Se había pasado horas para ponerlas exactamente bien, contándome historias sobre cada una.
«Este es Lupus, el lobo», había dicho, señalando un cúmulo cerca de mi ventana.
«Y esta es Andrómeda.
Fue encadenada a una roca como sacrificio, pero Perseo la salvó».
Recorrí los patrones con la mirada, recordando lo segura que me había sentido con Mamá a mi lado, explicándome el universo con su voz tranquila y segura.
Sin darme cuenta, volví a coger el teléfono y marqué el número de Mamá.
Sonó varias veces antes de saltar el buzón de voz.
—Hola, Mamá —dije en voz baja después del pitido—.
Solo quería darte las buenas noches otra vez y…
y espero que tu tobillo esté mejor.
Te echo de menos.
Quizá…
quizá podría ir a verte mañana en lugar de ir a casa de Aurora.
Solo devuélveme la llamada.
Te quiero.
Colgué y abracé a mi lobo de peluche; el que Mamá me había regalado en mi tercer cumpleaños.
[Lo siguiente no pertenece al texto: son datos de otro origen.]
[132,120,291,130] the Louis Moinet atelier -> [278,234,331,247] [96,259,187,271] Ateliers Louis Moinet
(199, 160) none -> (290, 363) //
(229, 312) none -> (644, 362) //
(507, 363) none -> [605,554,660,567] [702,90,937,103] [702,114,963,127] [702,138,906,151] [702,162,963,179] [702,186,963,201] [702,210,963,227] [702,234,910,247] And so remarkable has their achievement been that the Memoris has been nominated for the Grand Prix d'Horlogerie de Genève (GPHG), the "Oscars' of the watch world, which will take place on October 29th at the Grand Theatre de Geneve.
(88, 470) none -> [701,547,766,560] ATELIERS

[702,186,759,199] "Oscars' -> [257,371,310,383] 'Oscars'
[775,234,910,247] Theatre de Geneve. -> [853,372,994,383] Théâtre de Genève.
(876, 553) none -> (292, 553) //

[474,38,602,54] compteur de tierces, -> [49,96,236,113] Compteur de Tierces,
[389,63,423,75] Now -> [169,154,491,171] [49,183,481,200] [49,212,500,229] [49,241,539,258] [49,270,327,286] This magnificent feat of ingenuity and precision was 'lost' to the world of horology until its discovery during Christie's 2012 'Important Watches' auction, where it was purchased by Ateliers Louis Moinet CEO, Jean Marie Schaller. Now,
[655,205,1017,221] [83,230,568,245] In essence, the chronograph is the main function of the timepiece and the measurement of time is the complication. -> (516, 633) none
Todavía olía ligeramente a su perfume de lavanda.
«¿Y si no devuelve la llamada?», se preocupó Nova.
—Lo hará —susurré con ferocidad—.
Tiene que hacerlo.
Pero mientras me quedaba dormida, mis sueños se llenaron de imágenes de Mamá alejándose, haciéndose cada vez más y más pequeña hasta desaparecer por completo, su aroma desvaneciéndose como la niebla matutina bajo el sol de verano.